A young Colombian, drawn into the story of a murdered acquaintance, is forced to confront the history of the drug trade in his country.
Homicides by the hundreds of thousands, millions of people and animals displaced or destroyed, massive economic and environmental devastation – these are among the effects of Colombia’s devastating drug wars.
But what about the fear? Is there any way to measure a fear so overwhelming that it becomes a part of national culture?
That seems to be the question troubling Colombian novelist Juan Gabriel Vásquez in The Sound of Things Falling, Vásquez’s latest novel, translated into English by Anne McLean.
The violence that Colombians experienced, Vásquez stresses, is not “the violence of cheap stabbings and stray bullets, the settling of accounts between low-grade dealers” but rather “the kind that transcends the small resentments and small revenges of little people, the violence whose actors are collectives and written with capital letters: the State, the Cartel, the Army, the Front.”
This is a violence that brings terror, an emotion so intense and corrosive that it warps the lives of all the characters in this story-within-a-story.
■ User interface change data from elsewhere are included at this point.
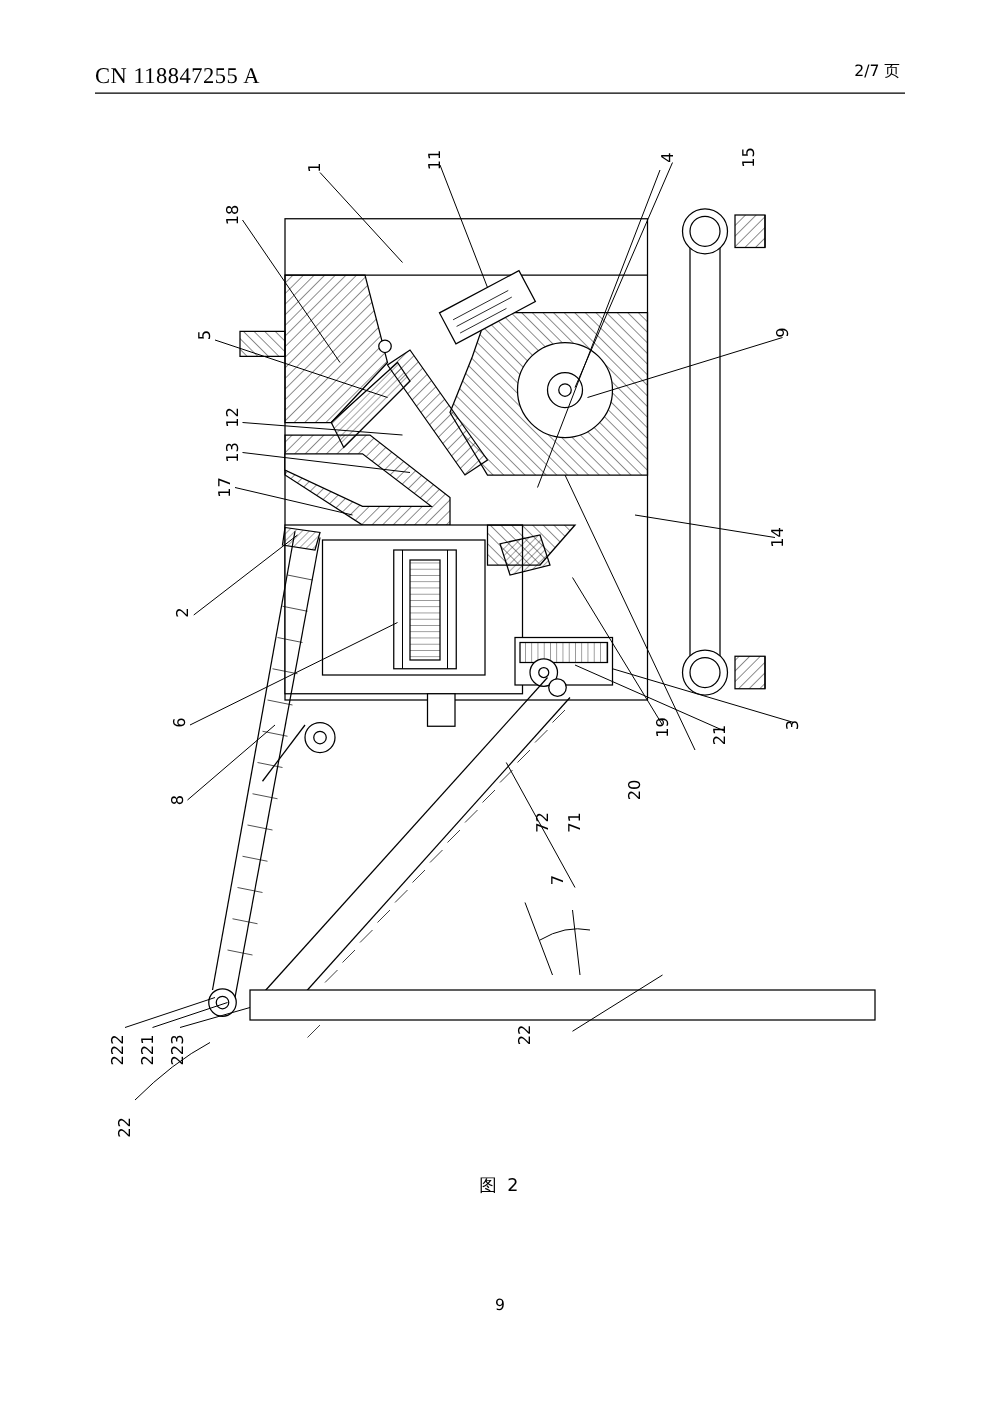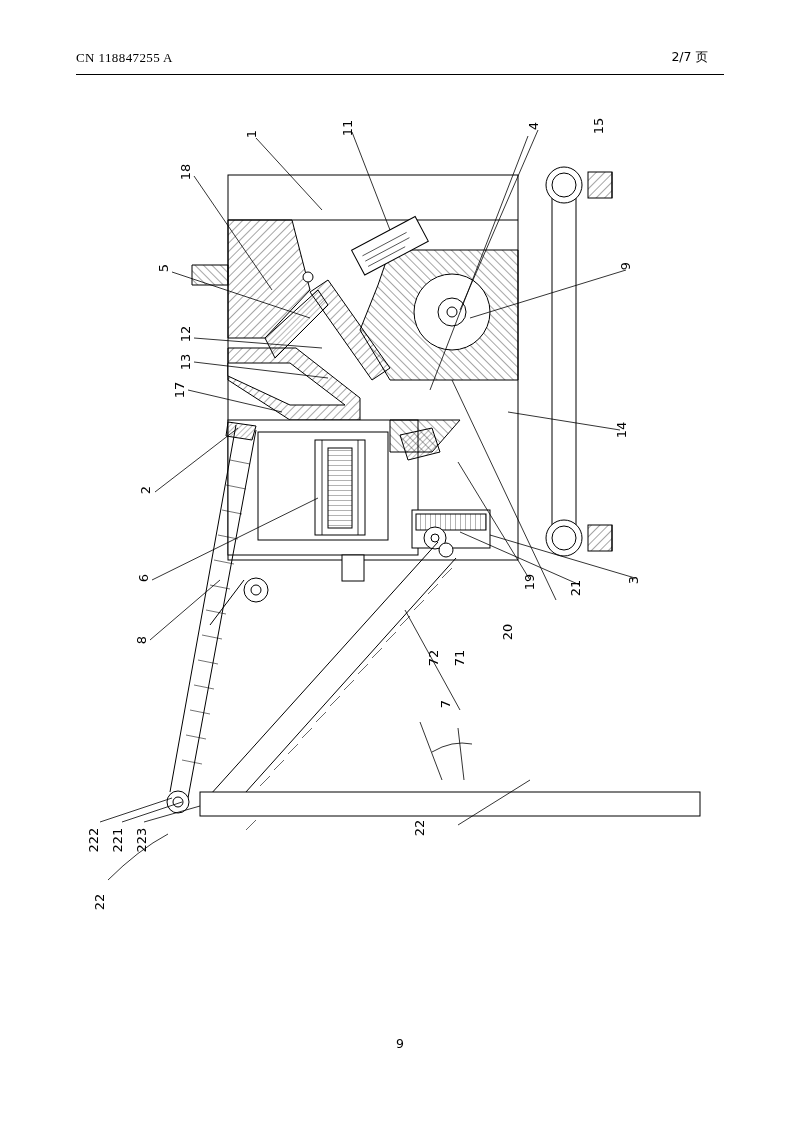--- a/index.html
+++ b/index.html
@@ -31,7 +31,7 @@
     position: absolute;
     left: 0;
     top: 4px;
-    font-size: 13px;
+    font-size: 18px;
     letter-spacing: 0.4px;
     font-family: "Liberation Serif", serif;
   }

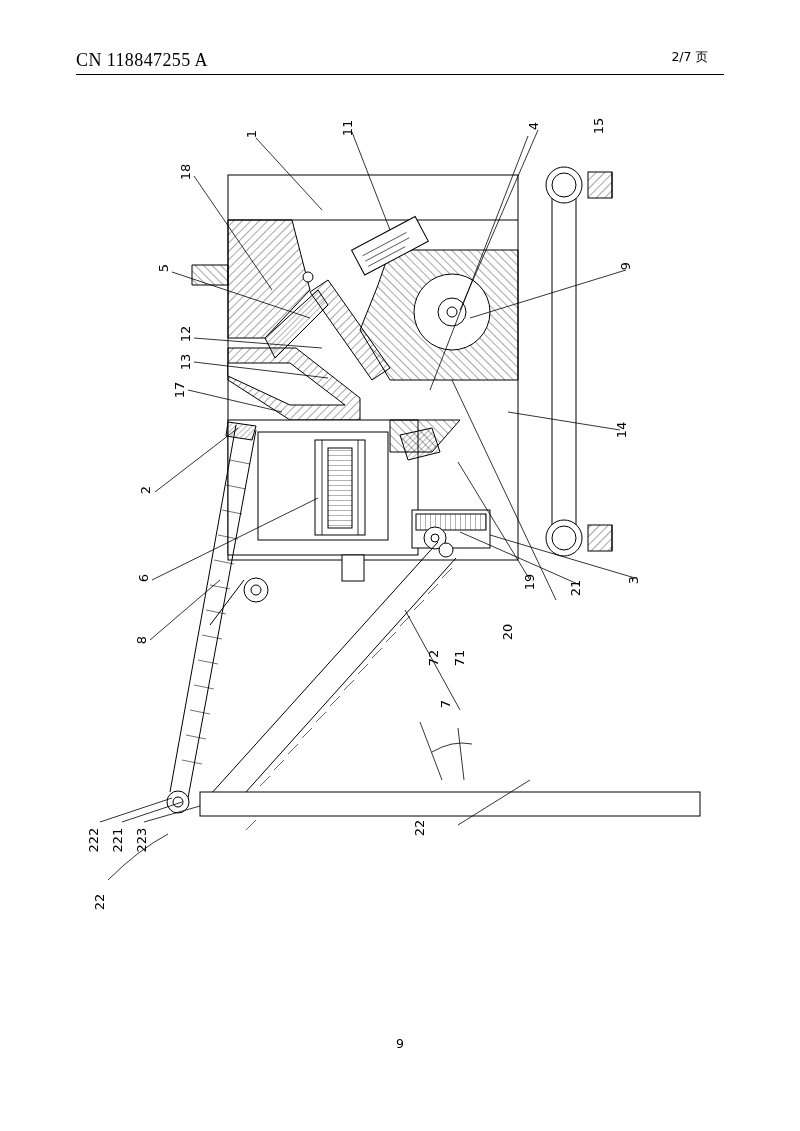--- a/index.html
+++ b/index.html
@@ -48,7 +48,7 @@
   }
   #header .hdr-right {
     position: absolute;
-    right: 16px;
+    right: 4px;
     top: 3px;
     font-size: 12.5px;
     font-family: "DejaVu Sans", sans-serif;

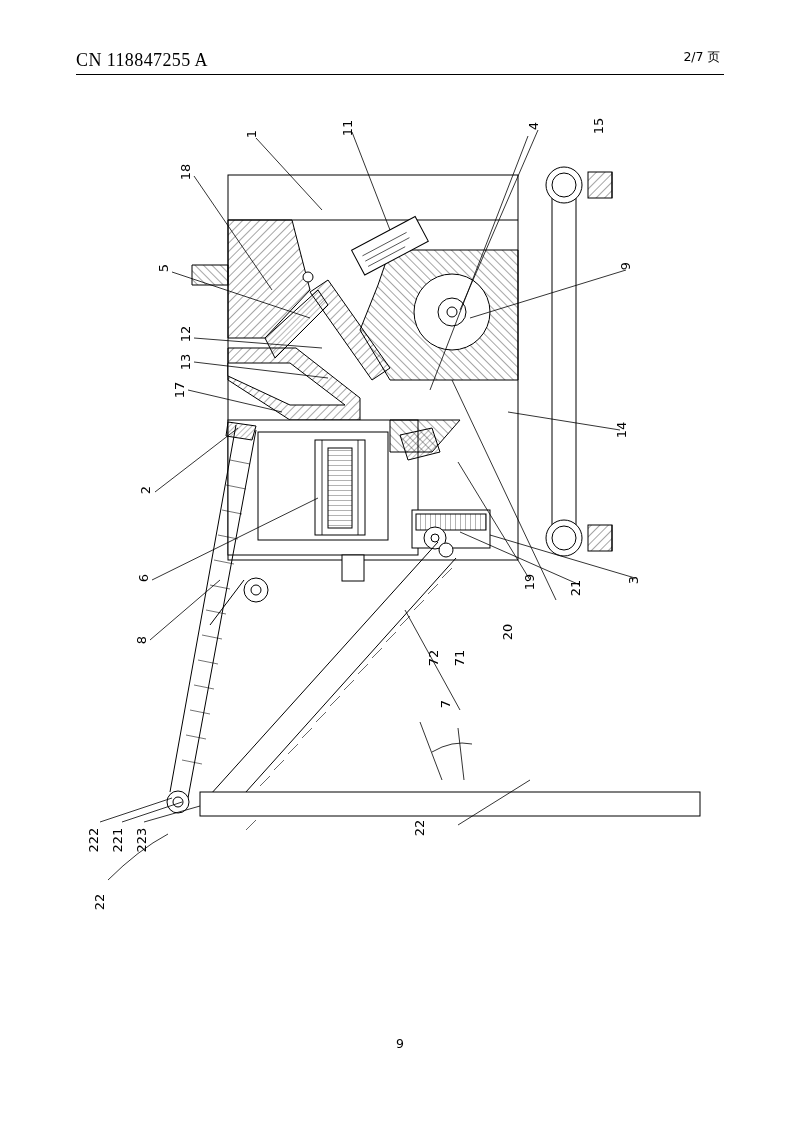--- a/index.html
+++ b/index.html
@@ -303,6 +303,7 @@
     </svg>
   </div>
 
+  <div id="fig-caption">图 2</div>
 
   <div id="page-number">9</div>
The novel’s narrator, Antonio Yammara, a young law professor, witnessed the death of Ricardo Laverde, an older man – an ex-pilot and one-time drug trafficker – with whom he sometimes played billiards.
They were not particularly close. But through his murder (during which Antonio was severely injured), Ricardo becomes an obstacle to Antonio’s future. Antonio must explore the reasons behind Ricardo’s death.
Aura, Antonio’s wife, is a generous and patient woman but, having lived outside of Colombia during the worst of the terror, she can’t really understand Antonio’s quest.